What is owed Peter Newport
A year ago I called Crux’s Shotover coverage an investigative journalism master class. RNZ has now confirmed the substance. The Otago Regional Council is investigating what Crux reported. The council whose conduct Crux exposed has responded by removing Crux from the room.
That is the test of whether a country has a working fourth estate at local-government level. Newport passed it. QLDC failed it. The Spinoff’s framing — Watchdog without a leash — got the watchdog right and the leash-holder wrong.

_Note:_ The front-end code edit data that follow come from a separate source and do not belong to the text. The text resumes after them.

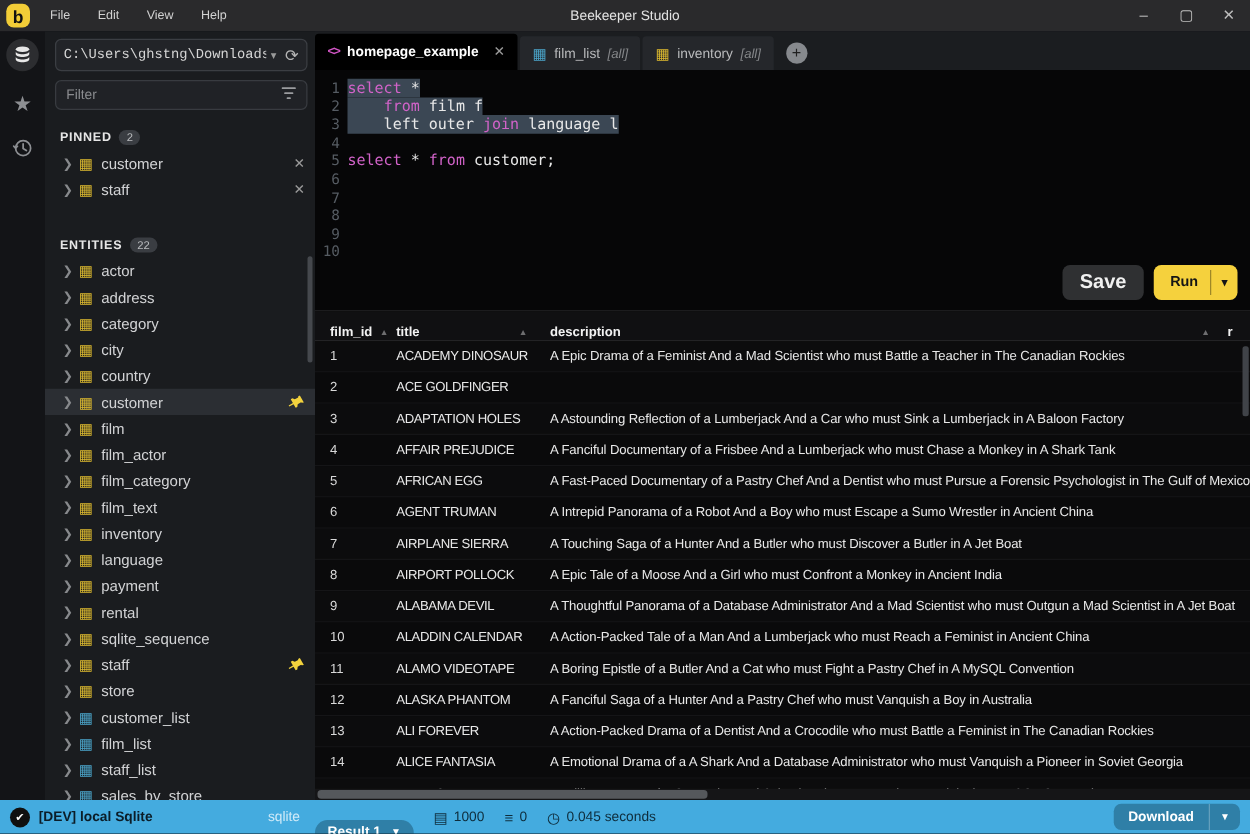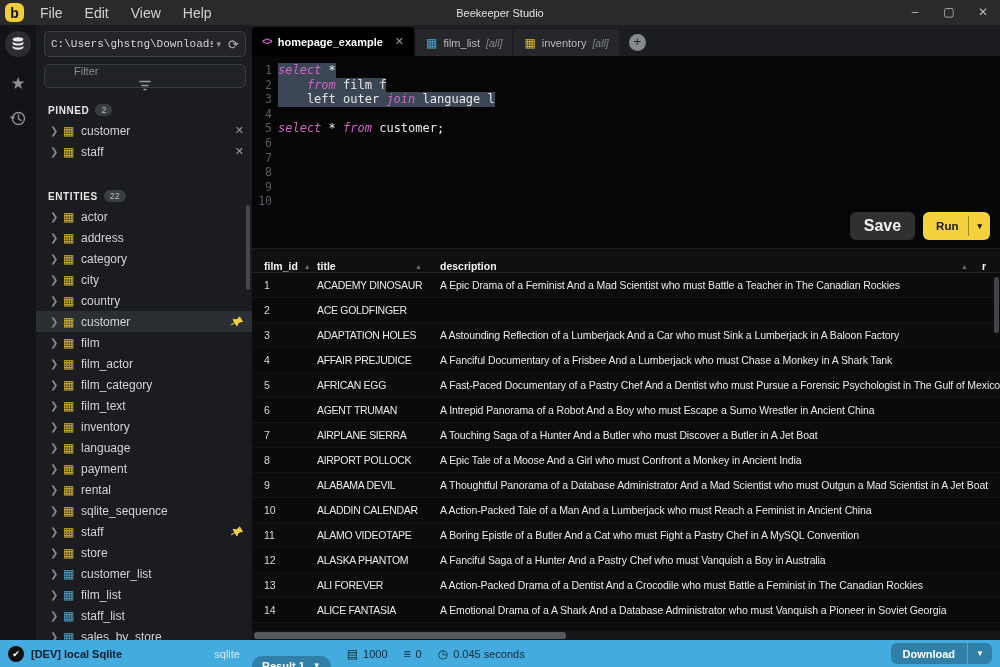"File" .menus { font-size: 14px -> 10px }
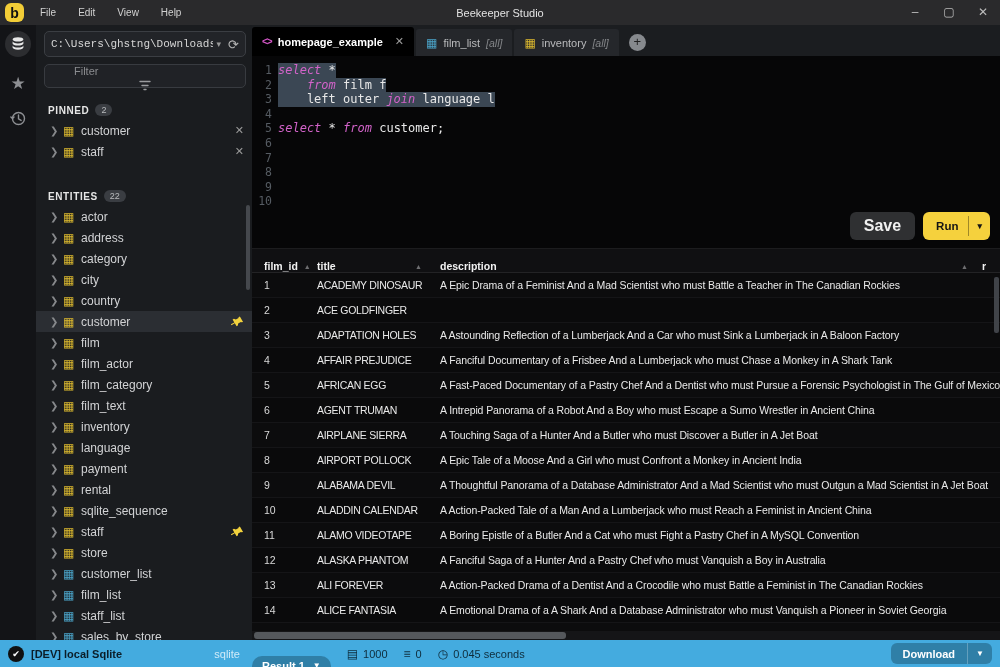"Filter" .filter-row { flex-direction: column -> none }
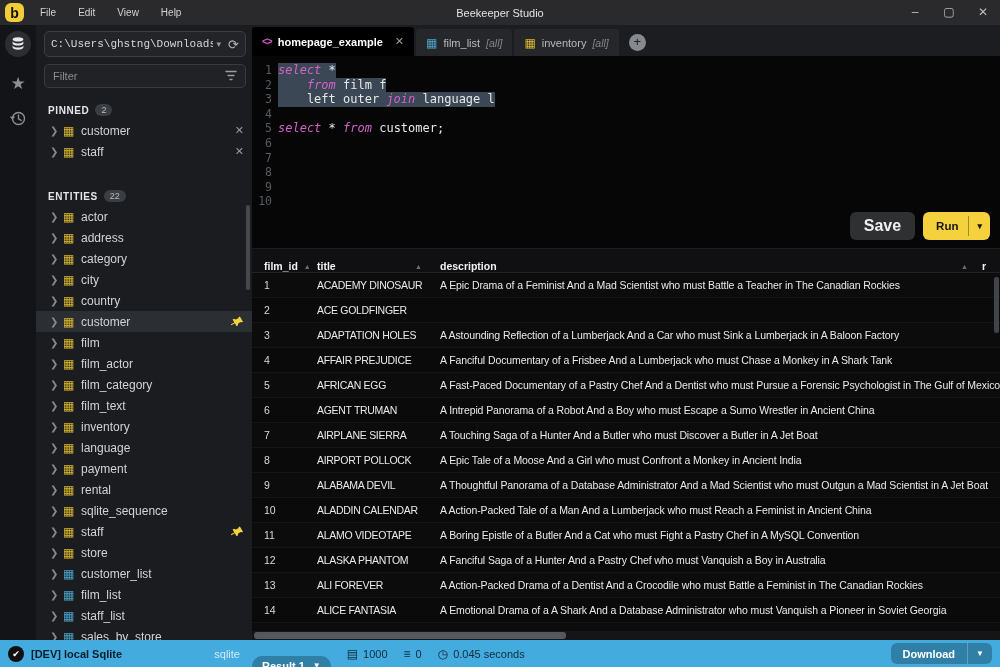"select" .tk-kw { font-style: italic -> none }
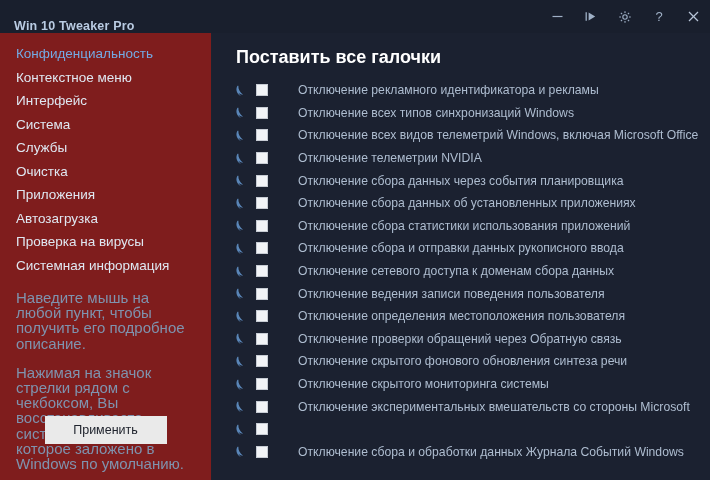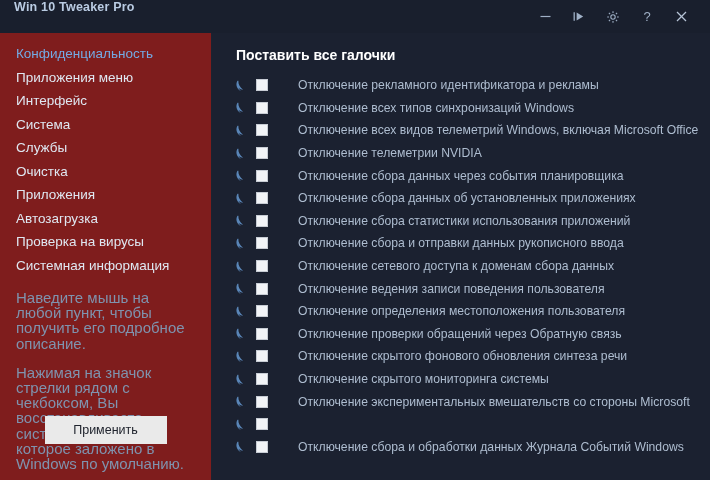"Win 10 Tweaker Pro" .titlebar { align-items: flex-start -> flex-end; padding: 0 12px 0 14px -> 0 0 0 14px }
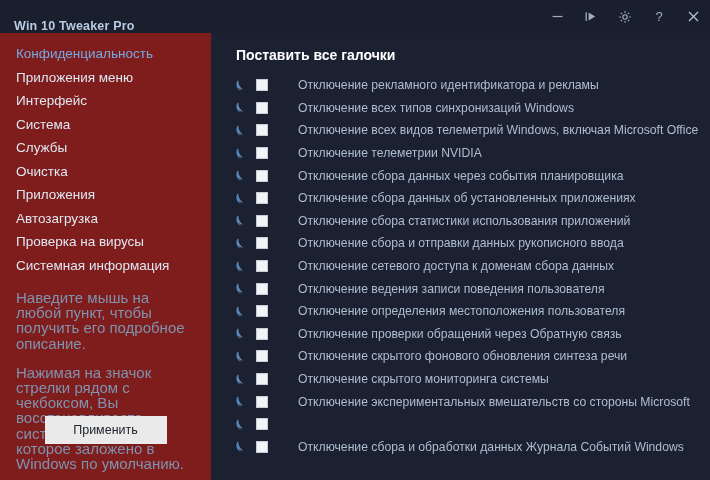"Поставить все галочки" .content-title { font-size: 14px -> 18px }
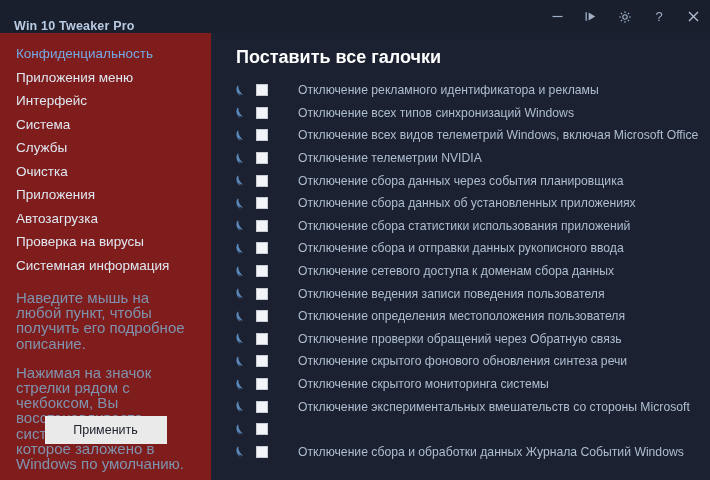"Приложения меню" div.nav-item { text: Приложения -> Контекстное }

The dog with no leash in Queenstown is not the journalist. It is the council, which has determined that it can buy ad space in his competitors, fund a multi-person communications operation out of ratepayer rates, file complaints faster than he can answer them, and now bar him from the room — and face no consequence beyond a sympathetic Spinoff profile in which it gets to set the terms of the dispute.
The cancellation of Sunday and Fair Go in 2024 was “a great day to be a bad guy” at the national level. I wrote about the consequences in Who watches the watchmen last month. The May 2026 Newport blacklist is the same mechanism applied at the council level: the light goes out, the shadow expands to fit. Newport’s Substack is the last working investigative light in his district. If it goes — through exhaustion, through legal harassment, through the simple economic asymmetry of one man against a ratepayer-funded comms team — there is no replacement waiting in the wings.
If readers want there to be one next year, the answer is the same answer it has always been. Subscribe. Share. OIA the council’s communications budget. Stop letting the council set the framing of every dispute in which it is the interested party.
The watchdog without a leash in Queenstown is QLDC. It has now made that, in writing, on its own letterhead. Peter Newport is the only person in the district still in a position to report on what that watchdog does. He deserves better than what the council, its lawyers, the Media Council process, and the larger press have so far given him.